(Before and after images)
▬▬▬▬▬▬▬▬▬▬

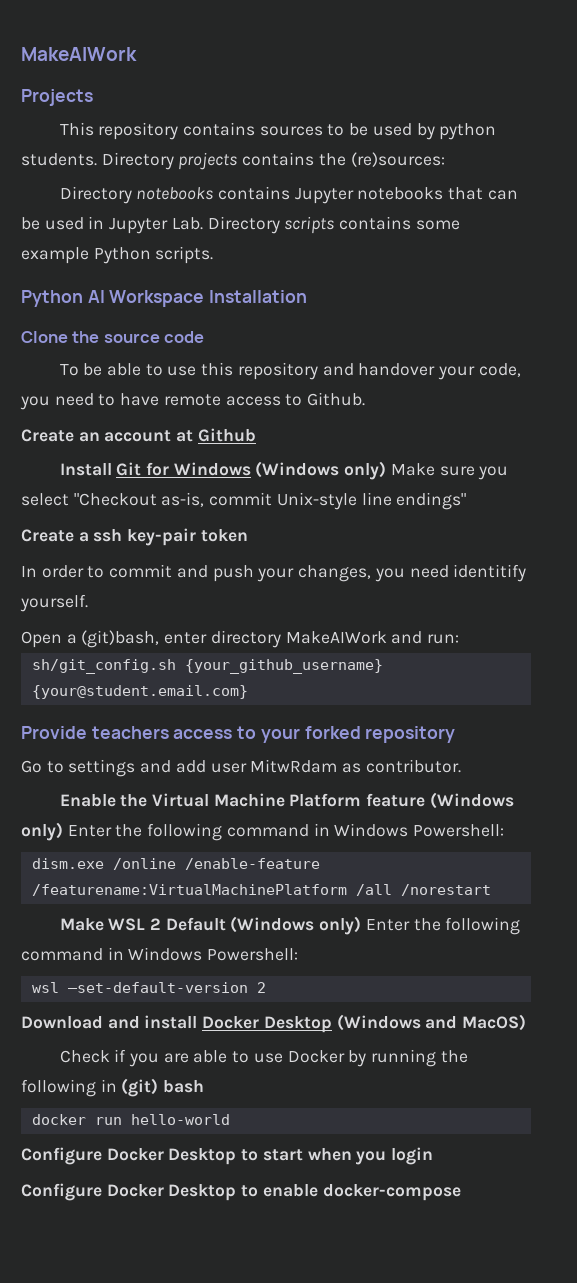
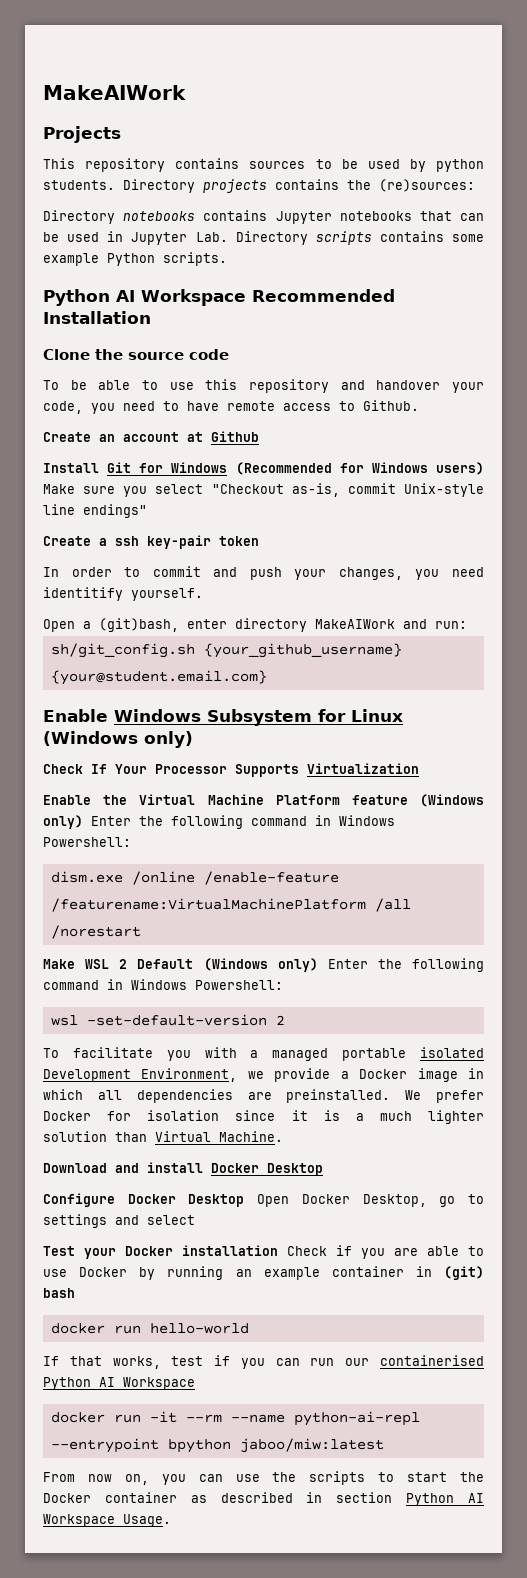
(205, 298) none -> [252,289,395,302] Recommended
[255,461,387,480] (Windows only) -> [235,462,485,475] (Recommended for Windows users)
[21,726,456,743] [21,759,461,777] Provide teachers access to your forked repository // Go to settings and add user MitwRdam as contributor. -> [43,709,403,726] [43,731,193,748] [43,763,419,777] Enable Windows Subsystem for Linux (Windows only) // Check If Your Processor Supports Virtualization
(266, 987) none -> [43,1047,484,1061] [43,1068,485,1082] [43,1089,484,1103] [43,1110,484,1124] [43,1131,283,1142] // To facilitate you with a managed portable isolated Development Environment, we provide a Docker image in which all dependencies are preinstalled. We prefer Docker for isolation since it is a much lighter solution than Virtual Machine.
[336,1014,527,1031] (Windows and MacOS) // -> [43,1193,485,1207] [43,1214,195,1228] [43,1245,278,1259] // Configure Docker Desktop Open Docker Desktop, go to settings and select // Test your Docker installation
[440,1050,468,1063] [21,1079,96,1097] the following -> [235,1266,404,1280] an example container
[21,1147,434,1165] [21,1183,461,1201] Configure Docker Desktop to start when you login // Configure Docker Desktop to enable docker-compose -> [43,1355,484,1369] [43,1377,195,1390] [50,1411,420,1426] [50,1438,384,1453] [43,1471,484,1485] [43,1492,484,1506] [43,1514,171,1527] If that works, test if you can run our containerised Python AI Workspace // docker run -it --rm --name python-ai-repl --entrypoint bpython jaboo/miw:latest // From now on, you can use the scripts to start the Docker container as described in section Python AI Workspace Usage.

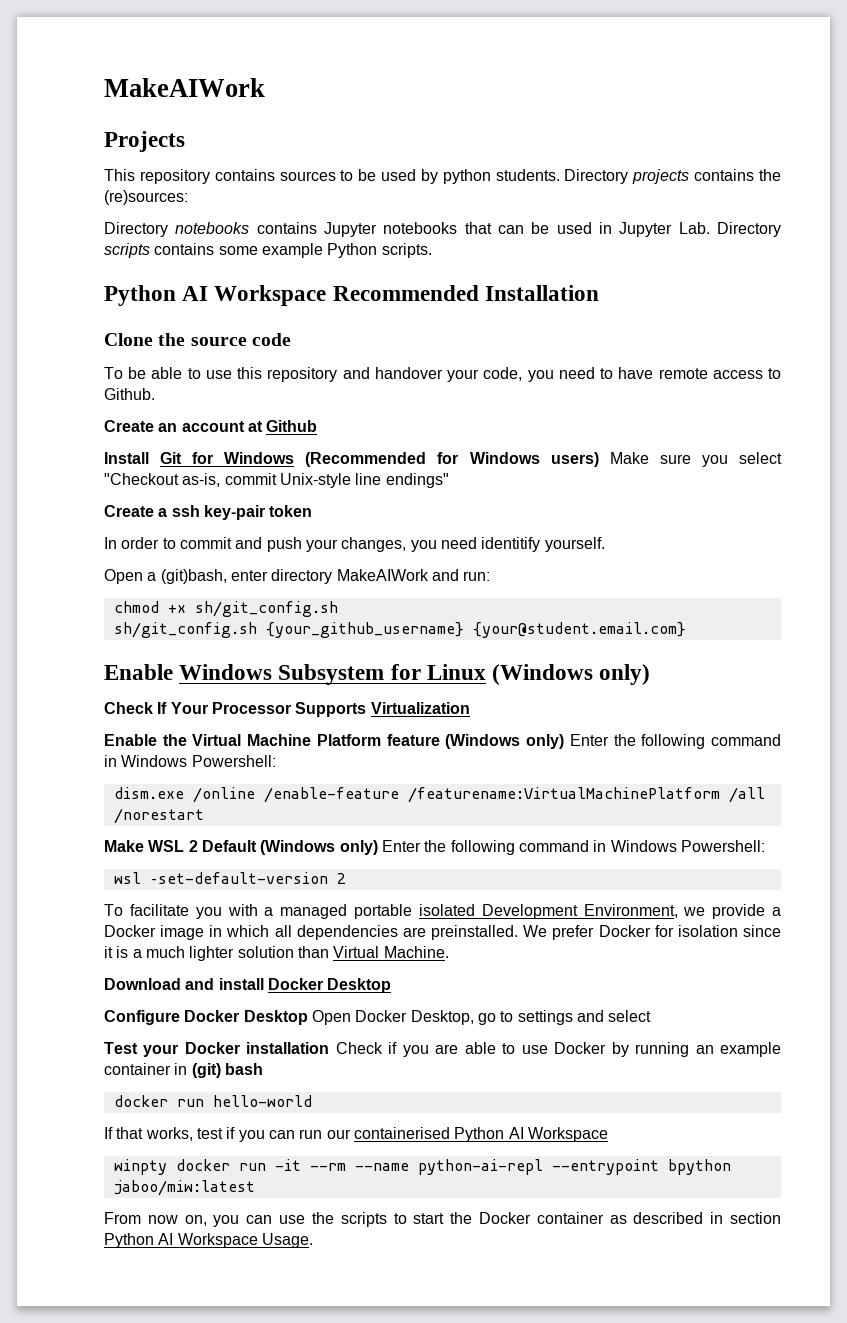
(467, 625) none -> [113,601,338,617] // chmod +x sh/git_config.sh
(195, 1383) none -> [113,1159,167,1175] winpty

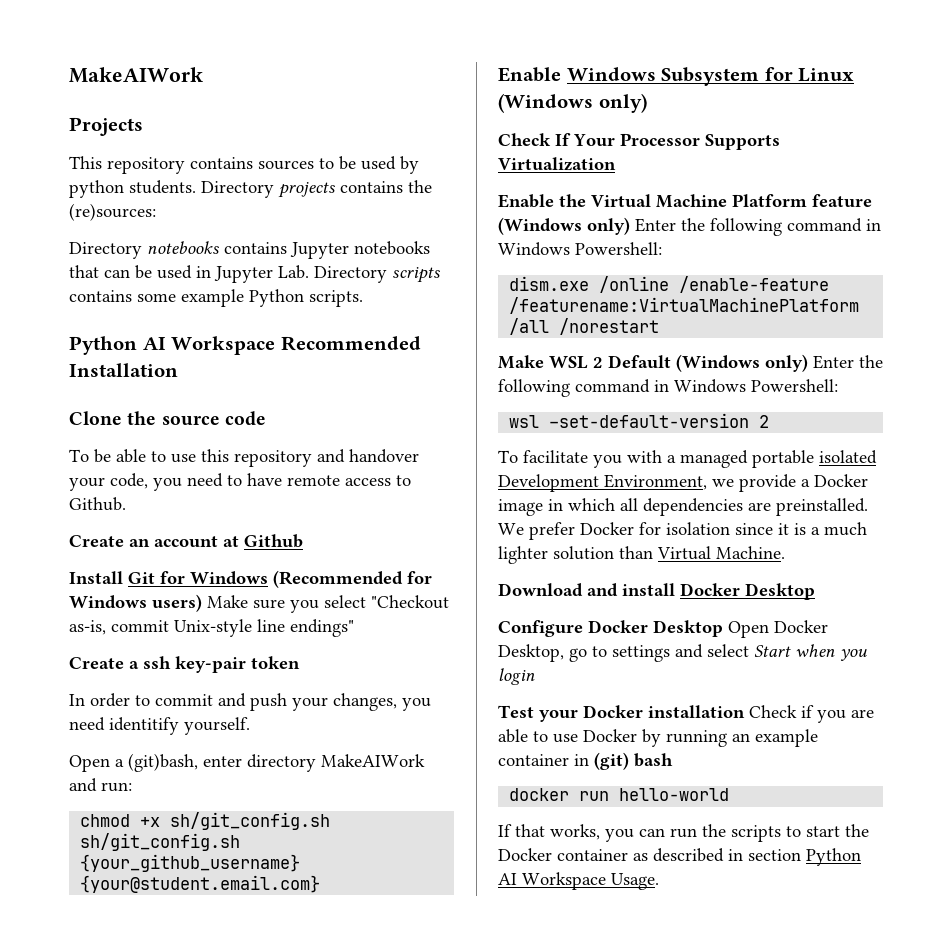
(652, 1016) none -> [754,644,867,661] [498,668,535,685] Start when you login
[196,1127,236,1139] test if -> (600, 832) none
[326,1127,608,1142] [113,1159,731,1175] [113,1180,255,1196] [104,1212,306,1227] our containerised Python AI Workspace // winpty docker run -it --rm --name python-ai-repl --entrypoint bpython jaboo/miw:latest // From now on, you can use -> (697, 833) none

▬▬▬▬▬▬▬▬▬▬

Return, unchanged, the run of lines above that opens with the line containing "[21,726,456,743] [21,759,461,777] Provide" and closes with the line containing "[440,1050,468,1063] [21,1079,96,1097] the". Include both.

[21,726,456,743] [21,759,461,777] Provide teachers access to your forked repository // Go to settings and add user MitwRdam as contributor. -> [43,709,403,726] [43,731,193,748] [43,763,419,777] Enable Windows Subsystem for Linux (Windows only) // Check If Your Processor Supports Virtualization
(266, 987) none -> [43,1047,484,1061] [43,1068,485,1082] [43,1089,484,1103] [43,1110,484,1124] [43,1131,283,1142] // To facilitate you with a managed portable isolated Development Environment, we provide a Docker image in which all dependencies are preinstalled. We prefer Docker for isolation since it is a much lighter solution than Virtual Machine.
[336,1014,527,1031] (Windows and MacOS) // -> [43,1193,485,1207] [43,1214,195,1228] [43,1245,278,1259] // Configure Docker Desktop Open Docker Desktop, go to settings and select // Test your Docker installation
[440,1050,468,1063] [21,1079,96,1097] the following -> [235,1266,404,1280] an example container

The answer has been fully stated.